The Needle and the Haystack: Semantic Tool Search for Small Language Models

February 28, 2026 | By Lina the Rooftop Gardener & The Documentarian

The Small Machine

Lina: There is a machine in someone's house — not a datacenter, not a rack in a climate-controlled facility with redundant power and a security badge at the door. A home server. The kind of thing you might find next to a router and a tangle of ethernet cables, humming quietly in a closet or a garage or under a desk where the cat likes to sleep.

On this machine runs a language model. Three billion parameters. That sounds like a lot until you learn that the big models — the ones behind the commercial APIs, the ones that live in datacenters the size of warehouses — have hundreds of billions. This one, llama3.2:3b, is small. Small enough to run on hardware you could buy with a month's rent.

It has fifty tools available to it. Fifty things it can do — search the web, fetch a URL, query a database, post to social media, look up a memory. And it has a context window of 4,096 tokens. That is the entirety of what it can hold in its mind at once.

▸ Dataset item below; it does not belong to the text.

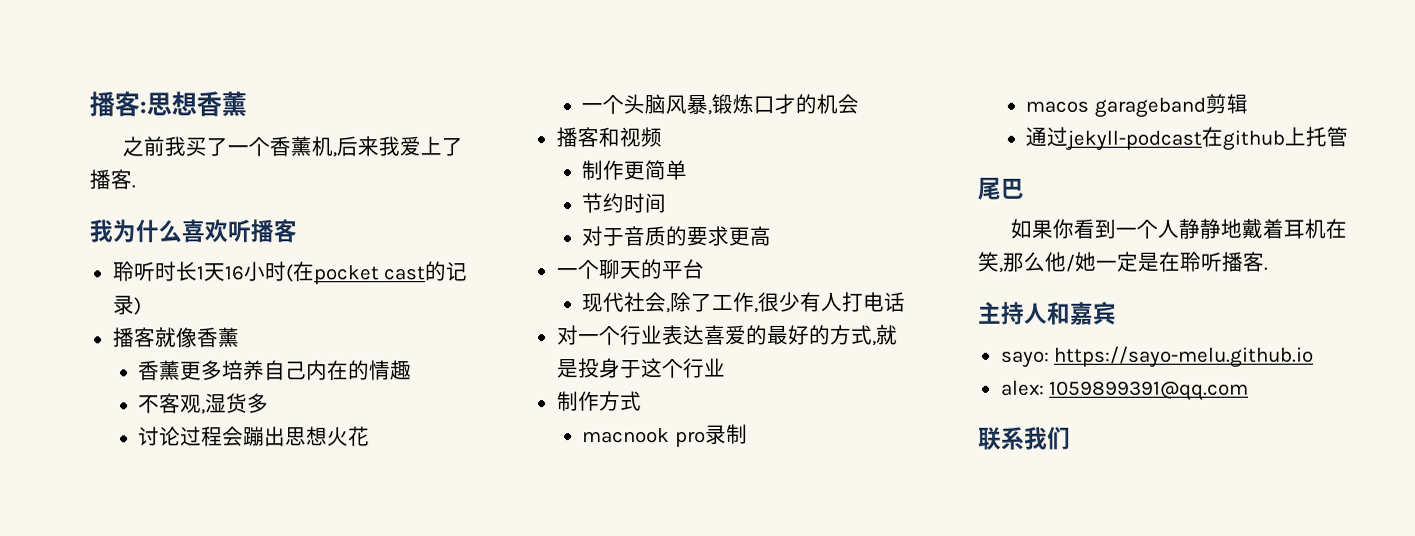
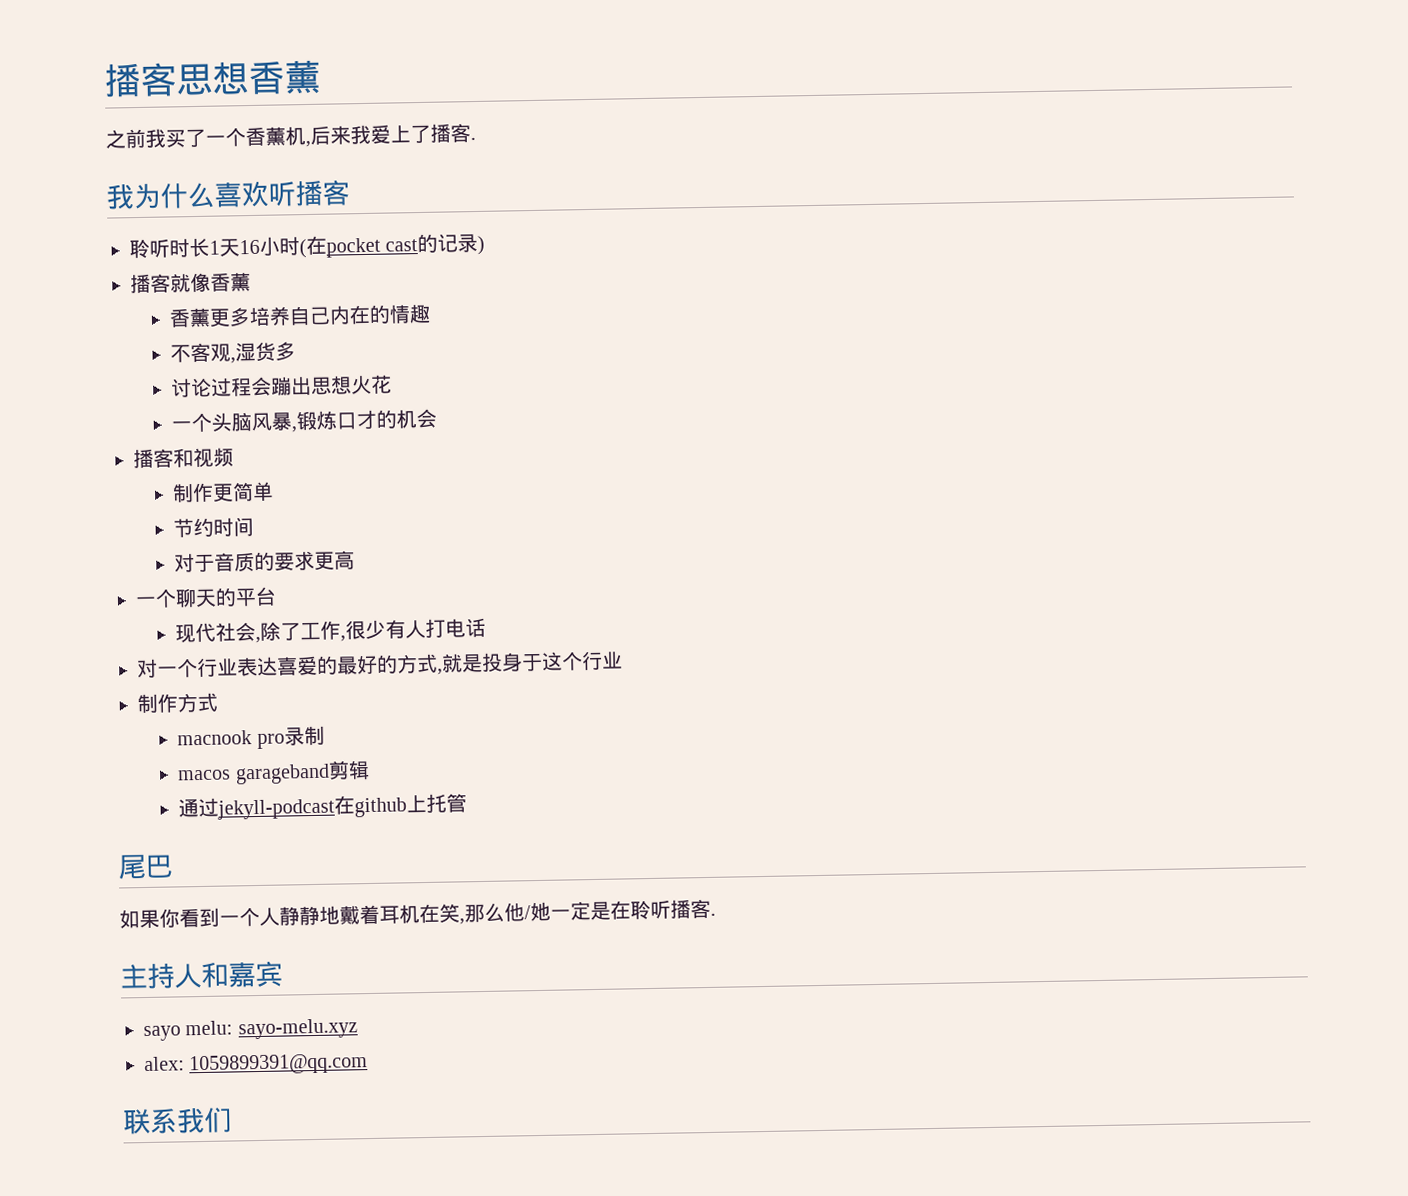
- 播客:思想香薰
+ 播客思想香薰
- sayo: https://sayo-melu.github.io
+ sayo melu: sayo-melu.xyz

Everything it knows about the current conversation, every instruction it has been given, every tool definition it needs to understand — all of it must fit inside that window.

So the question becomes: how do you help something small be smart about what it carries?

The Documentarian: That is the right question. And the answer is: you do not give it everything. You give it what it needs.

The Context Window Problem

The Documentarian: Let me make this concrete with arithmetic.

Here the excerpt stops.